:: TASK OBJECTIVE ::
Every line below that has the word "constructing" counts once; report how many lines that makes, with no other words.

*** RECORDS FOR THE TASK

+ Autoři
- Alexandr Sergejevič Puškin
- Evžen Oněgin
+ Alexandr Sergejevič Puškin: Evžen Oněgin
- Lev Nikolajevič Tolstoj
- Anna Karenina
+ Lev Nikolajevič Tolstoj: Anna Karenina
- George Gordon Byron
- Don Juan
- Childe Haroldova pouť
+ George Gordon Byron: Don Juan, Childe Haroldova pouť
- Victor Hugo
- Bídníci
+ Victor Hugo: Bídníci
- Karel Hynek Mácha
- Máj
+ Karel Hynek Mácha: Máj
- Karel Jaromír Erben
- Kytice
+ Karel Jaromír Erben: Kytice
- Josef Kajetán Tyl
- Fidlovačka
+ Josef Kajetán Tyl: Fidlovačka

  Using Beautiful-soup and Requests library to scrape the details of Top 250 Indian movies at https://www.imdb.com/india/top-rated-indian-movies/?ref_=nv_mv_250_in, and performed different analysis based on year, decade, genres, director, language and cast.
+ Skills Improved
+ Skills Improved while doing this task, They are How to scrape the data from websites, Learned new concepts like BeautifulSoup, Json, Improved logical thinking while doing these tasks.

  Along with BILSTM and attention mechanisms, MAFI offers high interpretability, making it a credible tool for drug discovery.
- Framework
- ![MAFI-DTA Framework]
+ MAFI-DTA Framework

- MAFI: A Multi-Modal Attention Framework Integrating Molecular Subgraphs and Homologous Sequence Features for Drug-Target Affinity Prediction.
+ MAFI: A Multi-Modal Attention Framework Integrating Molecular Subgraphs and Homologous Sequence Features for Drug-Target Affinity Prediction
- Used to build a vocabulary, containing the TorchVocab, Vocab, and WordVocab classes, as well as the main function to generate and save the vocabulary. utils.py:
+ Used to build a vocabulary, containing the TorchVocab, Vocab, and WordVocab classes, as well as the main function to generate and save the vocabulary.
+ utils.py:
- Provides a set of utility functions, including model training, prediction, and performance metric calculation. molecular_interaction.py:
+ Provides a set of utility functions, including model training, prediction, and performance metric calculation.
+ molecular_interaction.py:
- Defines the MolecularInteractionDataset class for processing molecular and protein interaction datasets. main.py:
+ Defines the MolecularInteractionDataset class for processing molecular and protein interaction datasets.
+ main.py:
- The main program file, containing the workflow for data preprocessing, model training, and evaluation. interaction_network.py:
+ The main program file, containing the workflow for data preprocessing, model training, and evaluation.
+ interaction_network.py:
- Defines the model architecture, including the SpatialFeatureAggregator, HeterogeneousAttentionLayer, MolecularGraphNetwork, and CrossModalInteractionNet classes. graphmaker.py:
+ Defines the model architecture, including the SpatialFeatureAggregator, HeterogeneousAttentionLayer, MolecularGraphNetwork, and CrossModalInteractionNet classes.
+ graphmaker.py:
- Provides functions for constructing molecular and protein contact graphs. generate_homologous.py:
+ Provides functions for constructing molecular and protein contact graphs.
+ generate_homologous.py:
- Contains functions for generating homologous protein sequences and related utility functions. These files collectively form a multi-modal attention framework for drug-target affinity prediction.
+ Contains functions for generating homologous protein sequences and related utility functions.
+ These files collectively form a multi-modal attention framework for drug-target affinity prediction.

******

:: SOLUTION ::
2